**RECORD EXTRACTS**
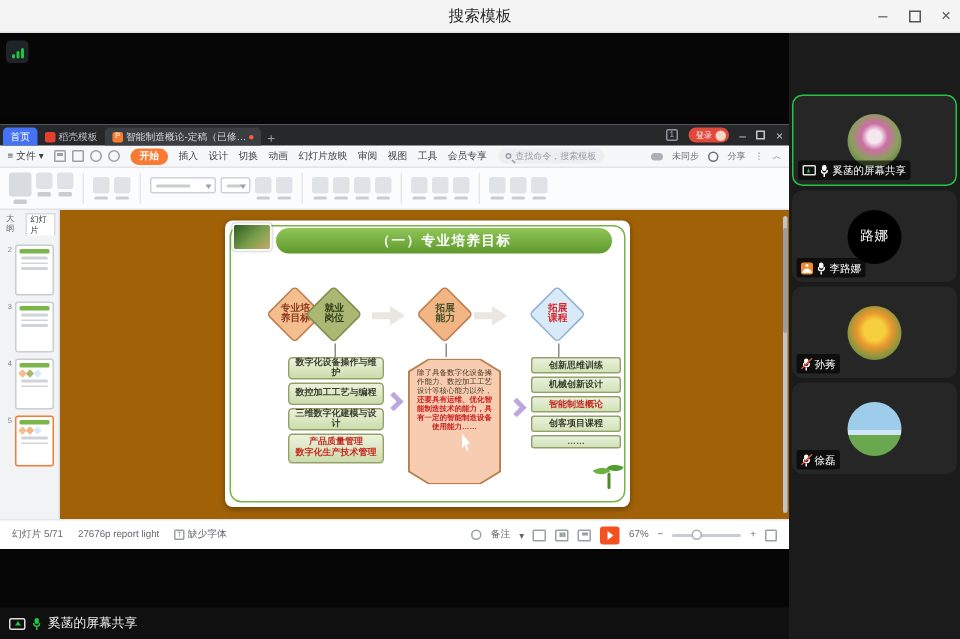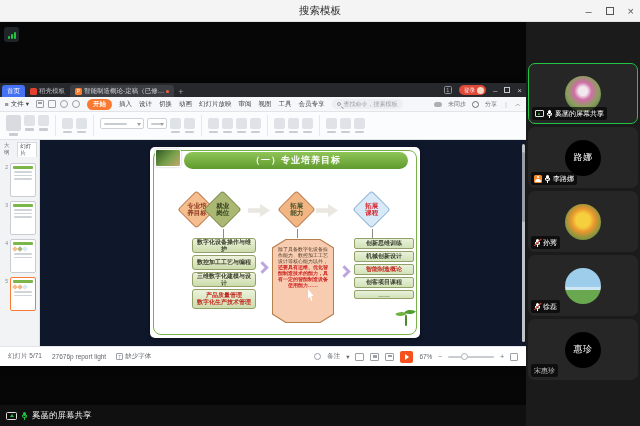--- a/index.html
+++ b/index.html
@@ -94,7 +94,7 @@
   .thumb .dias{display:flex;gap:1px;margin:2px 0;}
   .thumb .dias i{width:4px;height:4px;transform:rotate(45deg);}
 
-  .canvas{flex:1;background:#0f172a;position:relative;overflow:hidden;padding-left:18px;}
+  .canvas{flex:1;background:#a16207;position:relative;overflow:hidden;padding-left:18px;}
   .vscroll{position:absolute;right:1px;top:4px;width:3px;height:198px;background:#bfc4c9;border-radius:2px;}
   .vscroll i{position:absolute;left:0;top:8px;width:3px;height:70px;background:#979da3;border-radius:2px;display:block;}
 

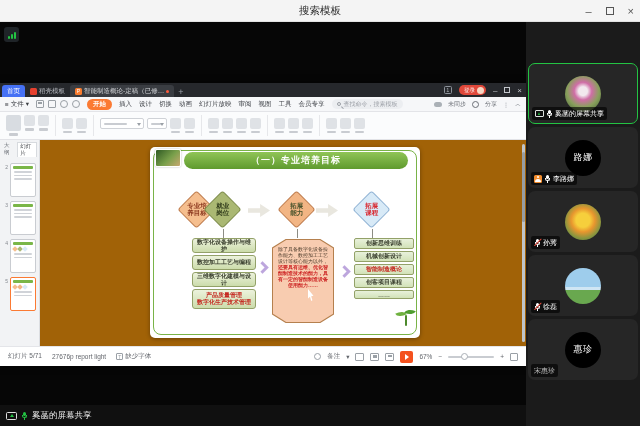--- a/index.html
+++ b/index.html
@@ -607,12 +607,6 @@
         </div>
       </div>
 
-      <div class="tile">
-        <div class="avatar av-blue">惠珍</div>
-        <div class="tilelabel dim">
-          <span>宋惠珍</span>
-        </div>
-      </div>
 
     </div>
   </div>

* * *

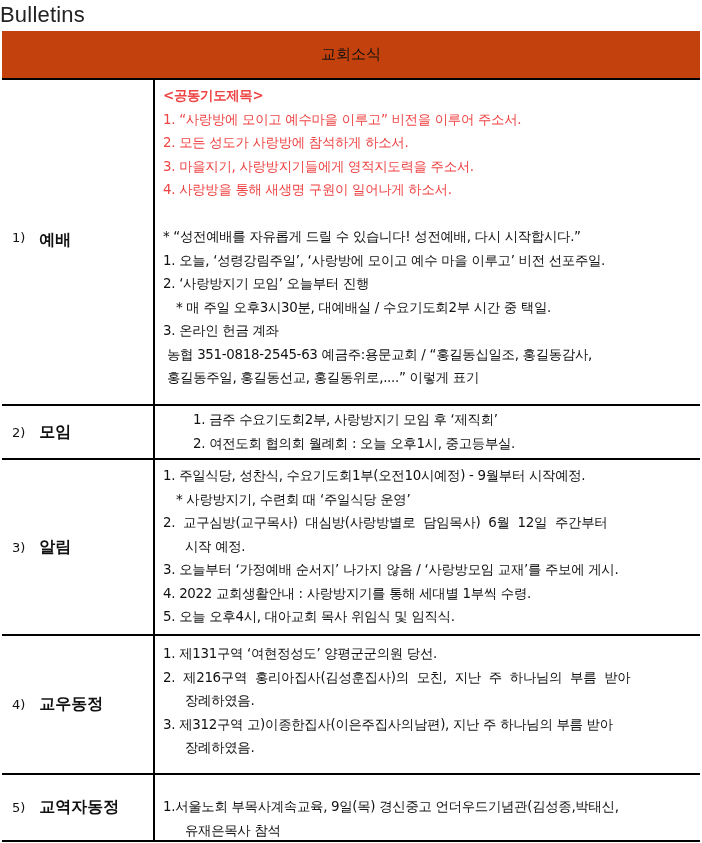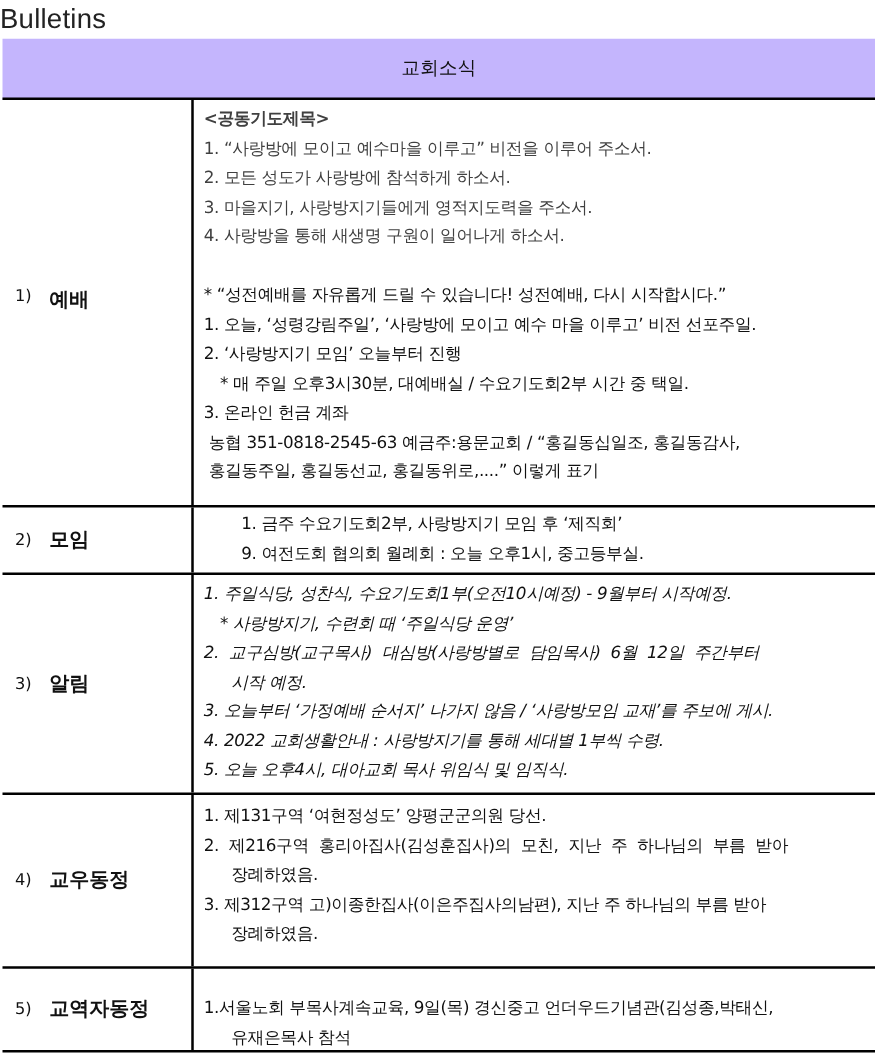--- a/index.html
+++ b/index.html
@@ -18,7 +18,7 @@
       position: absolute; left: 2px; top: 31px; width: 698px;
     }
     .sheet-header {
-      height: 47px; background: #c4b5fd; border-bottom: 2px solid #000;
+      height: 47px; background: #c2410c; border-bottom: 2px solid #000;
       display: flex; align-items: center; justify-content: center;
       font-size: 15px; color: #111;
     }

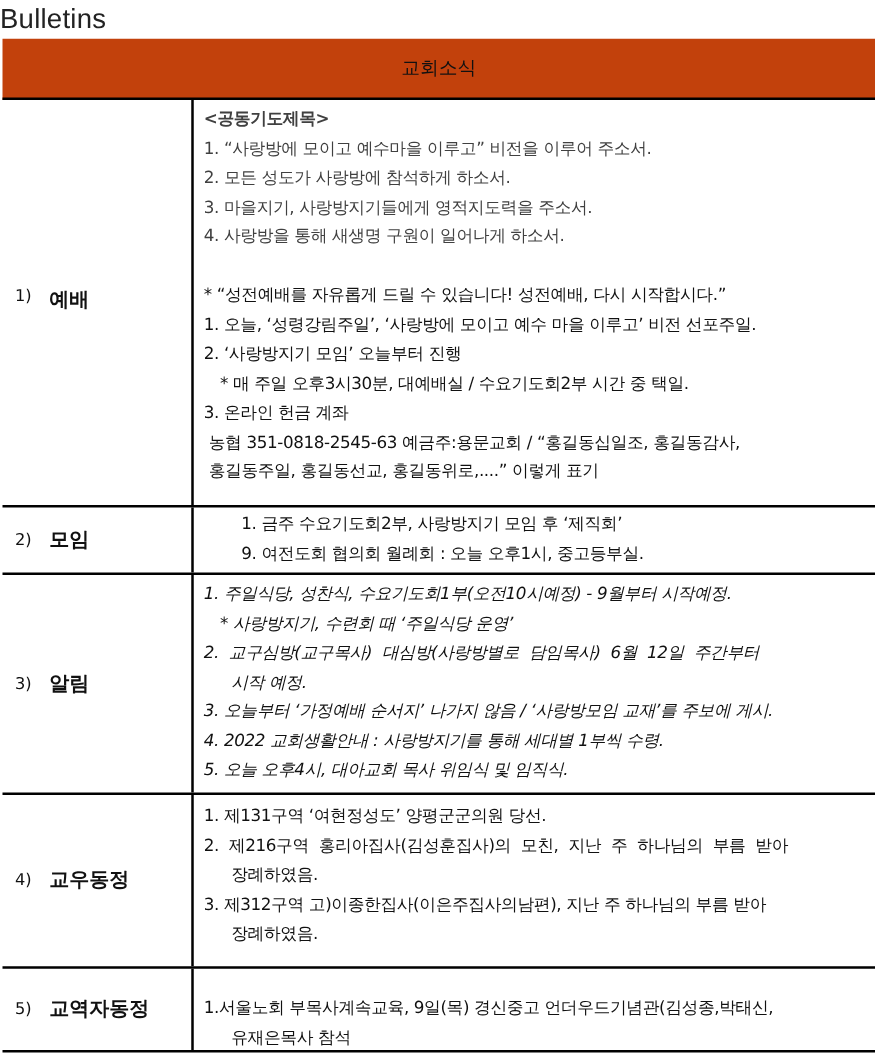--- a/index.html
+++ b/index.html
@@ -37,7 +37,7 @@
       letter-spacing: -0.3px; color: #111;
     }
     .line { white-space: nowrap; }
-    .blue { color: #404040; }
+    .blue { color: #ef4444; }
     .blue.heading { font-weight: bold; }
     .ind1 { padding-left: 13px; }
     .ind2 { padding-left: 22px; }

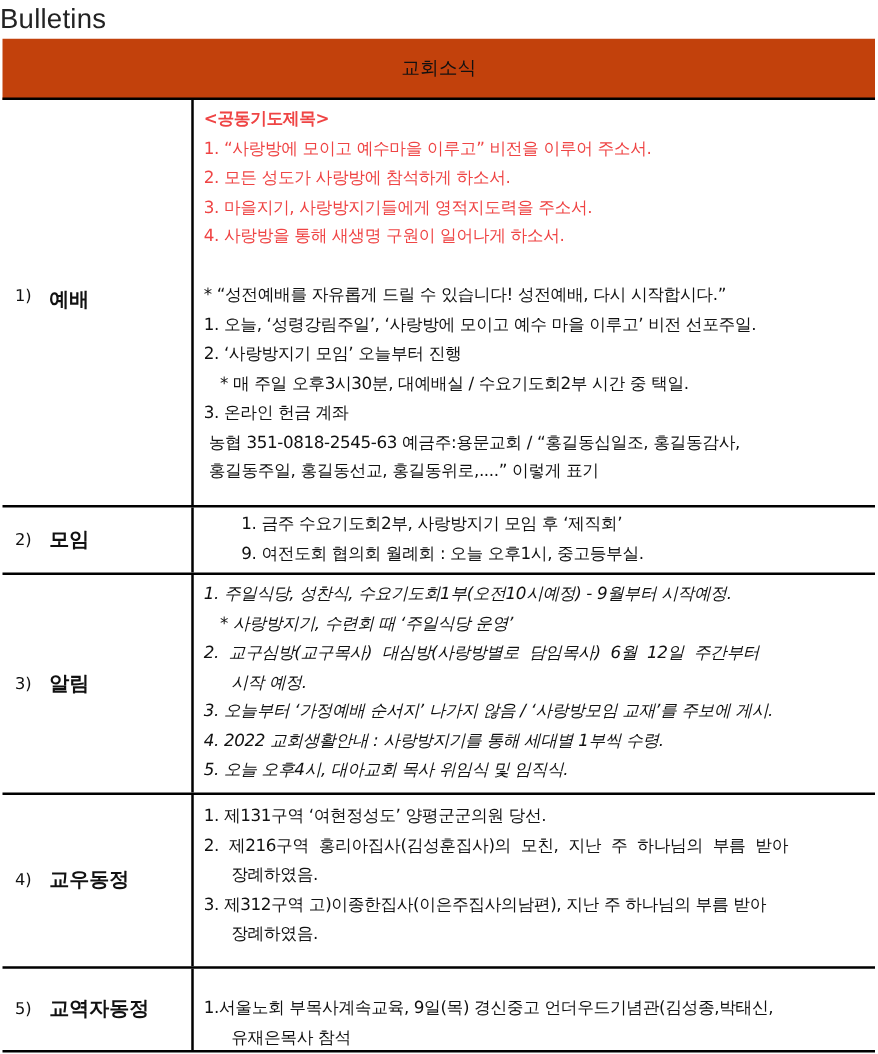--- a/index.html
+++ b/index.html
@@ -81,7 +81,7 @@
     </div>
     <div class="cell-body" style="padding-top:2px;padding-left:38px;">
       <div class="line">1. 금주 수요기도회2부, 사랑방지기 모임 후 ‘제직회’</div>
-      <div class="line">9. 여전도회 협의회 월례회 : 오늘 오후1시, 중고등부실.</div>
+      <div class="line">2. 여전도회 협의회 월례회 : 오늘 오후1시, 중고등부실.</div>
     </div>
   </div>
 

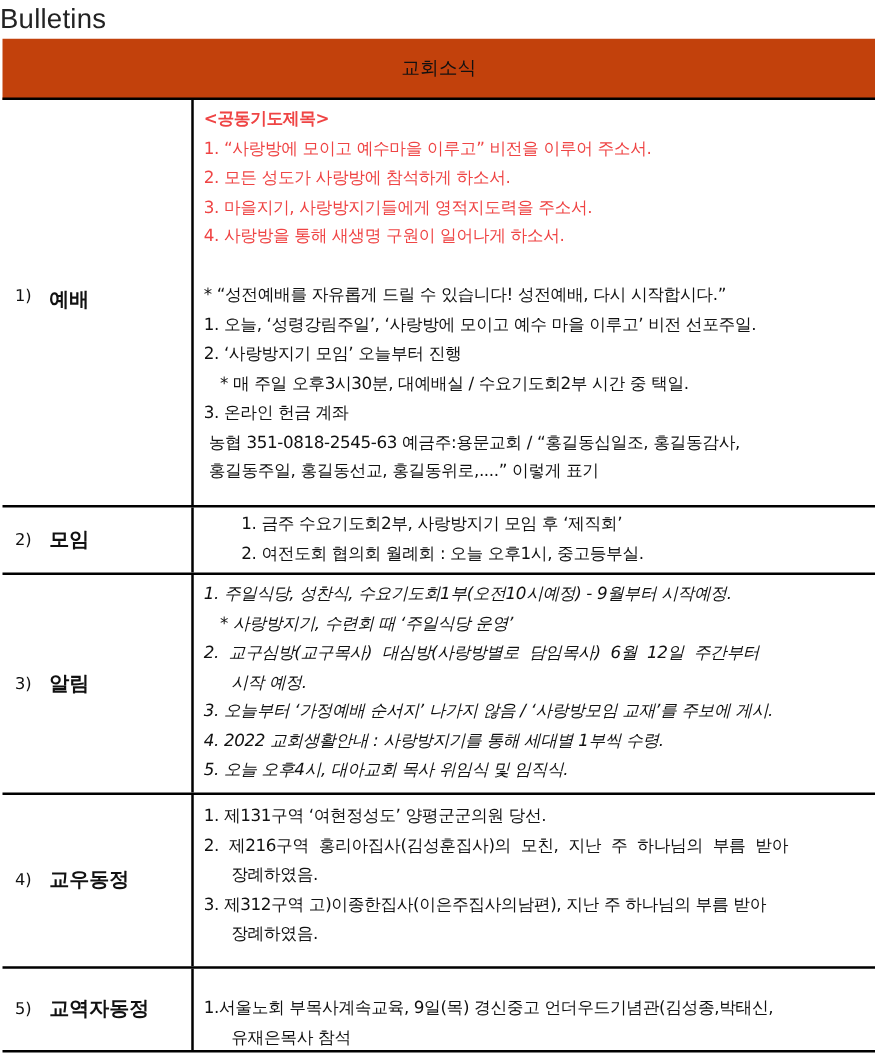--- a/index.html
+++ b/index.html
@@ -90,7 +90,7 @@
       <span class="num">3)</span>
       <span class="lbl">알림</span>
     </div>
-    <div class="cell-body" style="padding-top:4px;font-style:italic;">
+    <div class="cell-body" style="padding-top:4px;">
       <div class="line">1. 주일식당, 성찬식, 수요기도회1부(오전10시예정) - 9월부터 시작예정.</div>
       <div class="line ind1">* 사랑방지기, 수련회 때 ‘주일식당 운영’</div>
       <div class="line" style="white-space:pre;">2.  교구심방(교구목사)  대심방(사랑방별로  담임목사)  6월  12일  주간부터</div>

**THE PROBLEM**
Count the lines above holding "color". Give only the number.

**OUTPUT BELOW**
4